Authors: John D. MacDonald

BOOK: The Last One Left
12.39Mb size Format: txt, pdf, ePub

“All I seem to do is sleep,” he said.

“Ah, you speak much better now,” she said, leaning to slip the thermometer under his swollen tongue. She laid the pads of her fingers against his big wrist, and, frowning, watched the sweep second hand of the gold watch pinned to her white nylon bodice as she counted.

After she had put the thermometer back in alcohol and was marking his chart he said, “I’m expected to live?”

Her smile was quick and bright. “You are not actually in a dying condition, mon. Now you must have water again.”

“How many gallons will that make?”

“Dr. McGregory says we can stop keeping track of the fluid balance now. He’s satisfied there’s no kidney damage. Here. Drink this now, and then you may go on a journey. With some help. All the way to the water closet.”

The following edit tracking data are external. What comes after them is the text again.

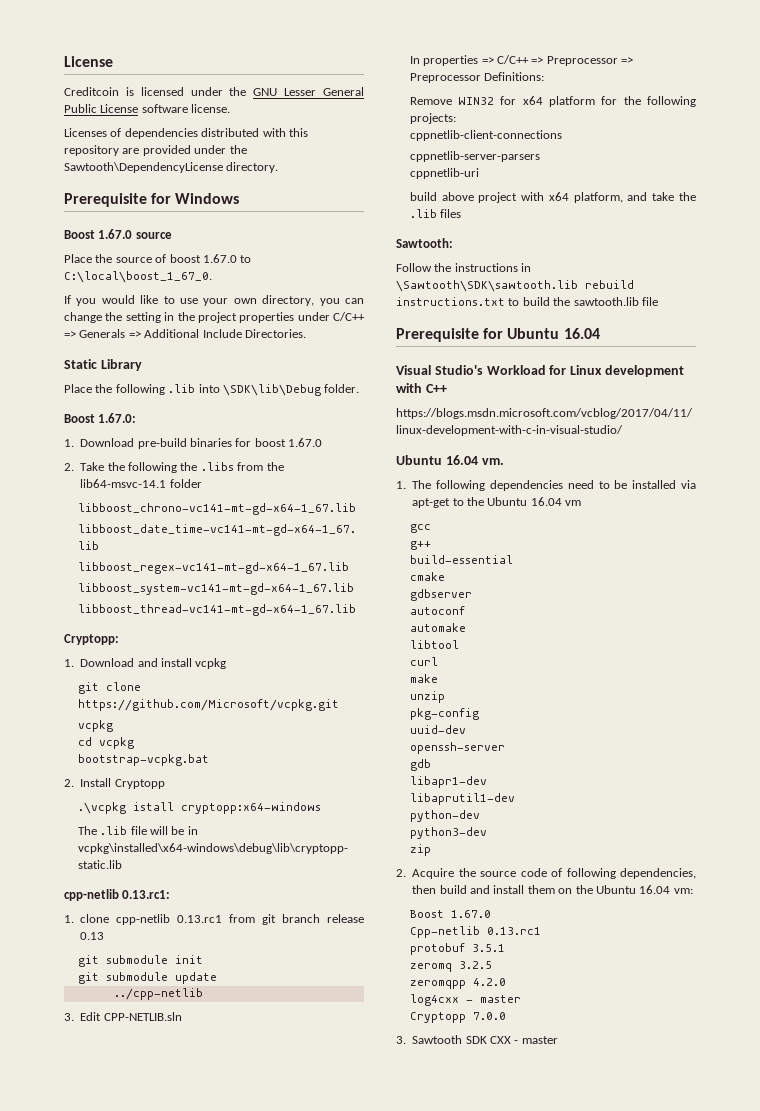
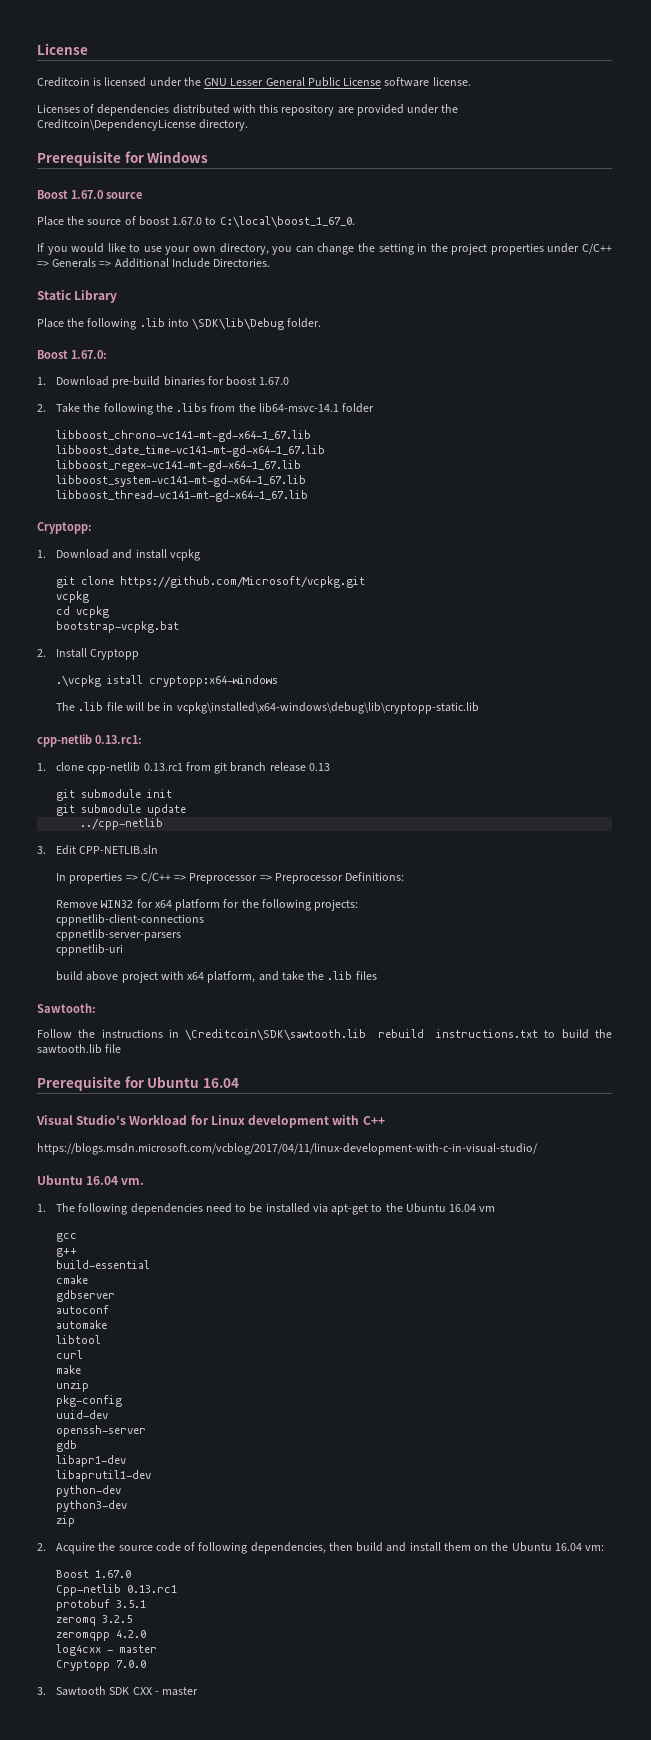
- Licenses of dependencies distributed with this repository are provided under the Sawtooth\DependencyLicense directory.
+ Licenses of dependencies distributed with this repository are provided under the Creditcoin\DependencyLicense directory.
- Follow the instructions in \Sawtooth\SDK\sawtooth.lib rebuild instructions.txt to build the sawtooth.lib file
+ Follow the instructions in \Creditcoin\SDK\sawtooth.lib rebuild instructions.txt to build the sawtooth.lib file

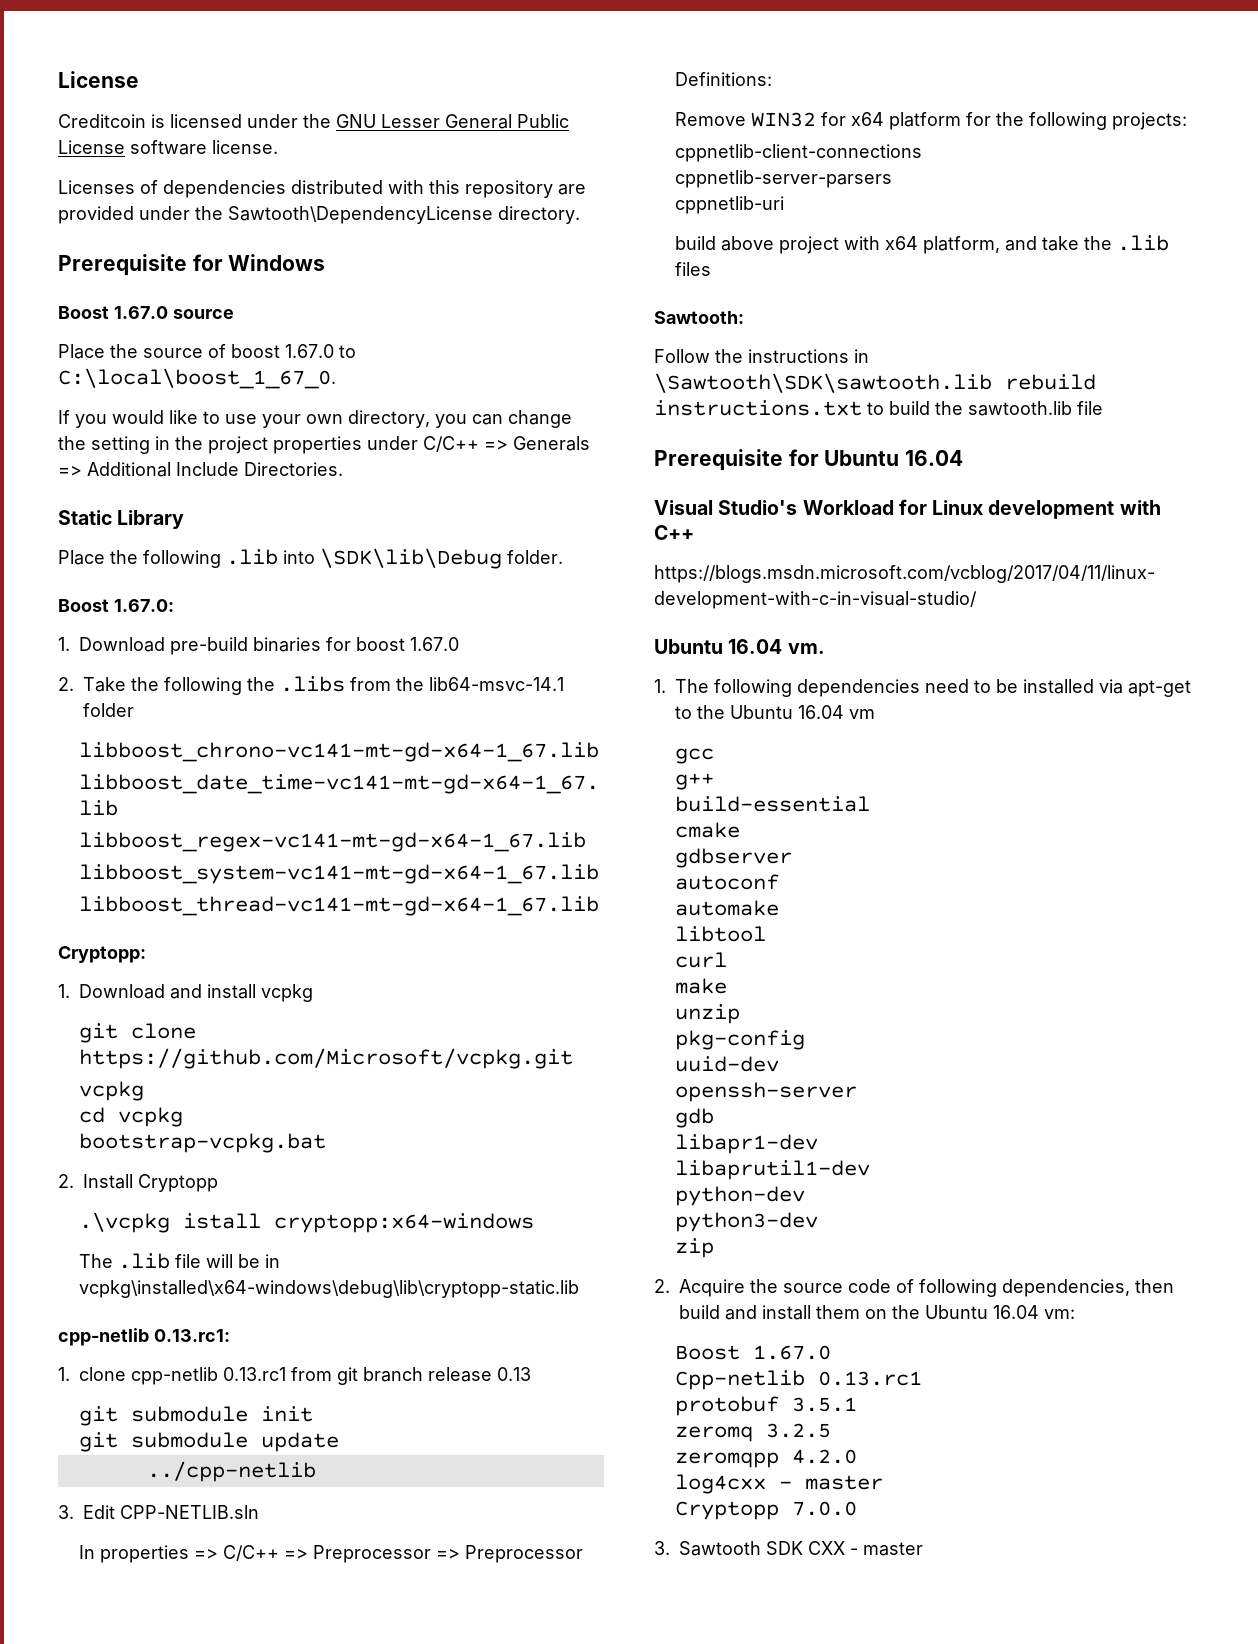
- Licenses of dependencies distributed with this repository are provided under the Creditcoin\DependencyLicense directory.
+ Licenses of dependencies distributed with this repository are provided under the Sawtooth\DependencyLicense directory.
- Follow the instructions in \Creditcoin\SDK\sawtooth.lib rebuild instructions.txt to build the sawtooth.lib file
+ Follow the instructions in \Sawtooth\SDK\sawtooth.lib rebuild instructions.txt to build the sawtooth.lib file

When he was seated on the edge of the bed, in the short gown, she worked his left arm into the sleeve of the robe, then hung it lightly over the shoulder on the burned side. She helped him up with a considerable wiry strength, and, from his left side, her right arm around his waist, his left arm heavy across her narrow shoulders, she walked him in small steps to the private bathroom about eight feet from the bed. She left the door ajar, saying, “If there is any faintness or dizziness, Captain, call out. And do not forget the specimen. The bottle is there on the shelf over the lavatory.”

He was again astonished at how weak and how frail he felt. Better than yesterday, at least. So better than this tomorrow. When he came out, she helped him to the armchair and, after she had finished making his bed up, helped him into bed and took away his robe and
hung it in the shallow closet. She went off with the sample to deliver it to the lab, and when she returned, young Dr. Angus McGregory was with her. He was sunburned and portly, with a ginger-gold moustache of RAF impressiveness.

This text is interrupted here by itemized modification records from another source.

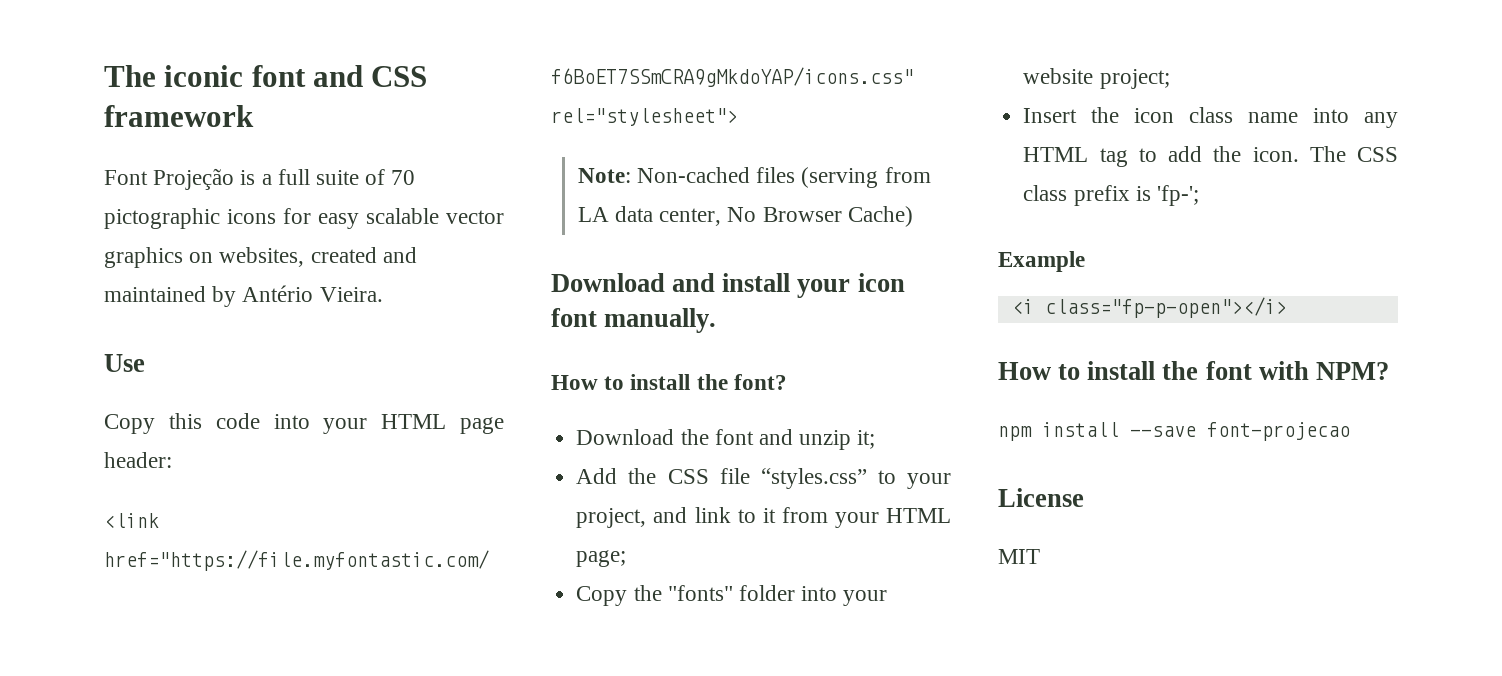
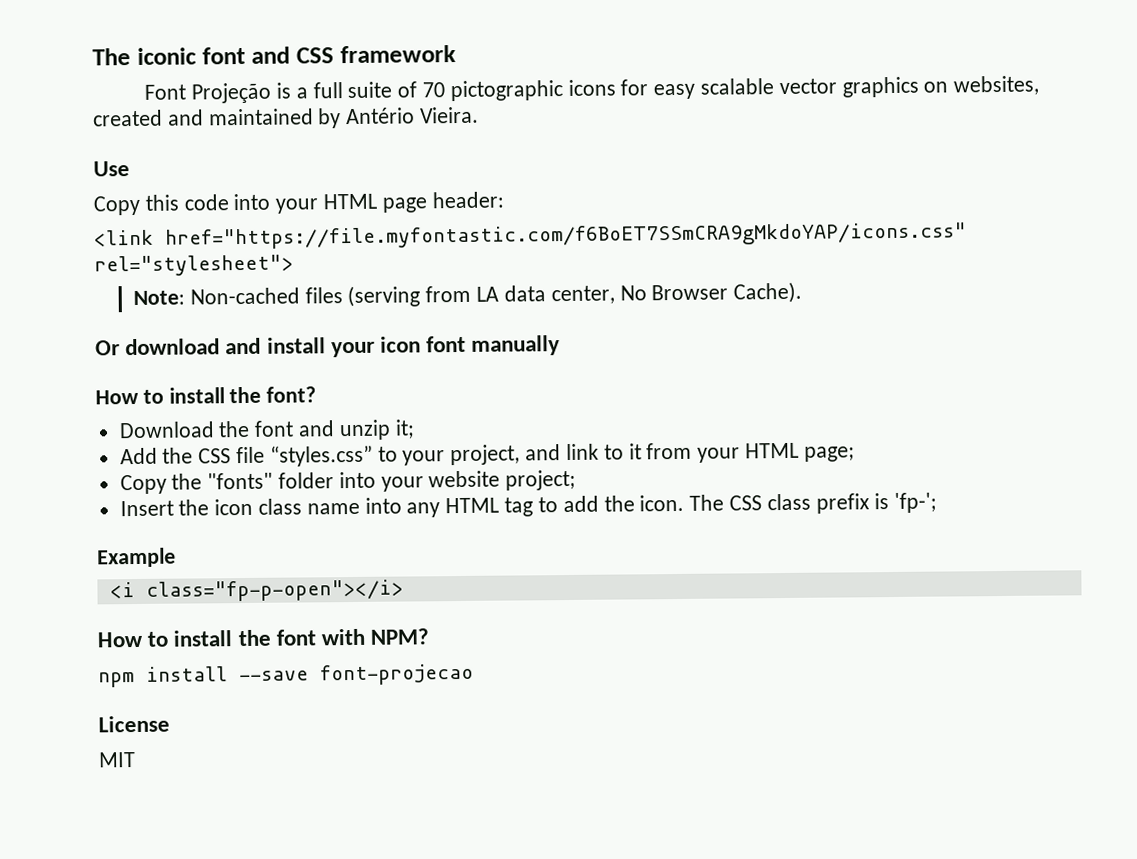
- Note: Non-cached files (serving from LA data center, No Browser Cache)
- Download and install your icon font manually.
+ Note: Non-cached files (serving from LA data center, No Browser Cache).
+ Or download and install your icon font manually

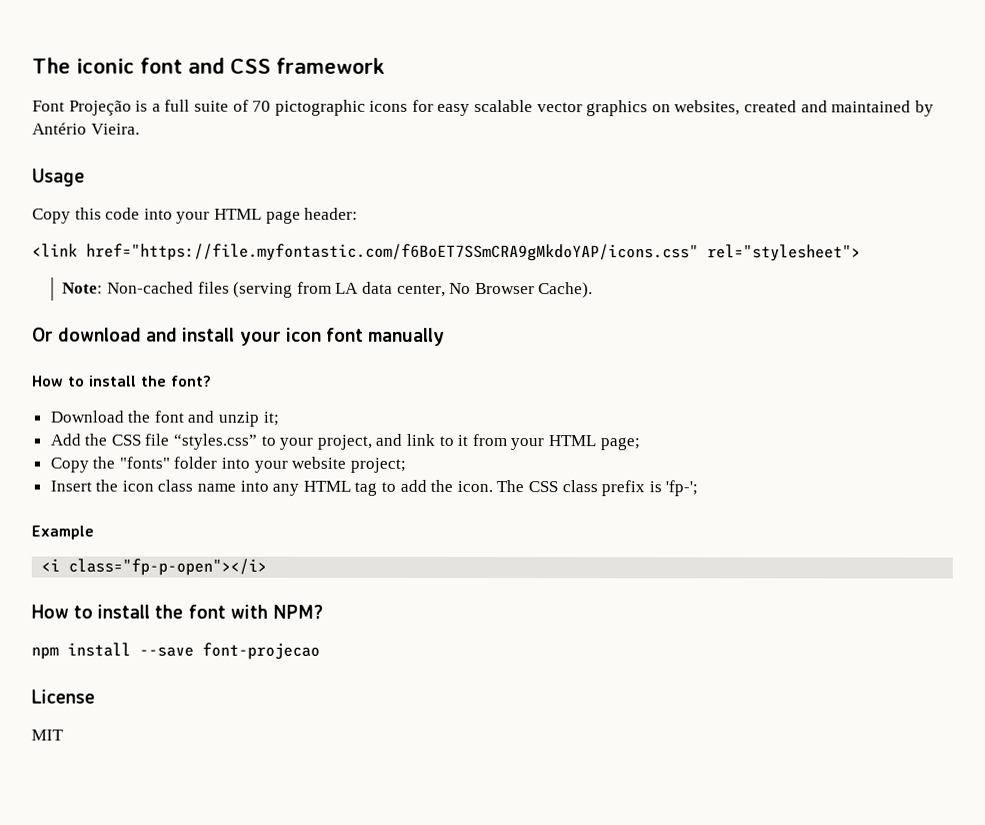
- Use
+ Usage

He nodded at Staniker, studied the chart, jotted some new instructions on it. “Confirms what Nurse Chappie here tells me. Grotesquely healthy, Captain. An affront to my profession. So let’s have a look at the arm first. Nurse?”

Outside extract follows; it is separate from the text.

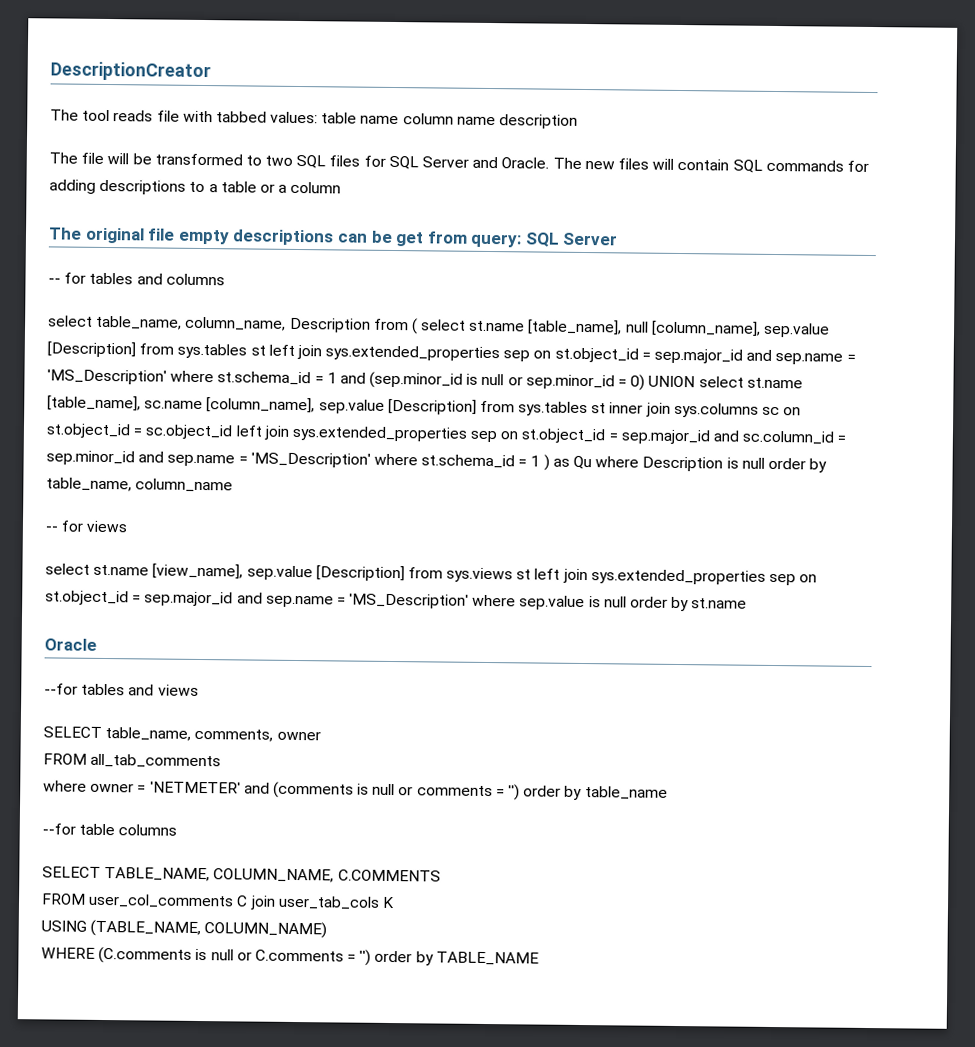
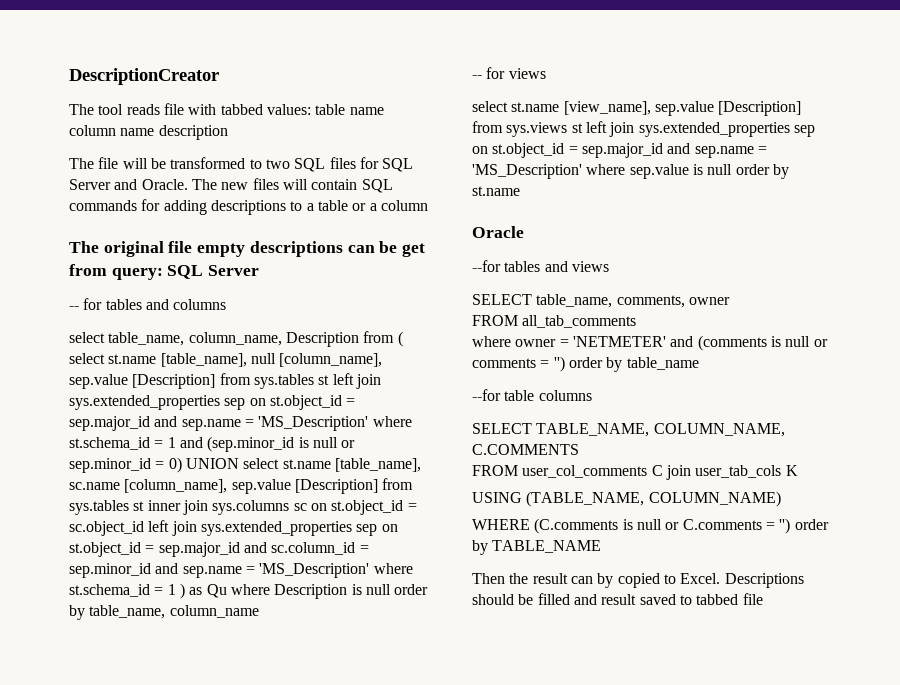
+ Then the result can by copied to Excel. Descriptions should be filled and result saved to tabbed file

They had him straighten his right arm. She held it in one hand by the unburned fingers and helped McGregory unwind the overlapping gauze. Staniker looked at the outside of his right arm as it was exposed and felt his stomach dip. The whole arm had a strange blue-gray sheen. It looked dead. He expected a grunt of alarm from the doctor.

Instead McGregory said, “Marvelously ugly, what? New spray technique. Porous enough to let air in, but it won’t let fluid out. Sulfa derivative in it. Otherwise inert. And one can see through the bloody thing to see how you’re mending. It’ll dissolve as new skin forms, hopefully at about the same rate. Leaves less of the typical burn scar, that shiny puckery look.”

He leaned closer to study it inch by inch. “Very, very good! Oh, you’ll have scar enough, dear fellow. We had to snip away quite a bit of bad meat, but very little muscle tissue. No functional impairment. What you must do, Captain, is keep working and flexing the arm. Not vigorously. Same with the leg. It will slow the healing at the joints somewhat, and hurt a bit, but you’ll maintain a better muscle tone and the skin won’t draw tight on you at the joints. Now let’s have a look at that right thigh and calf, Nurse.”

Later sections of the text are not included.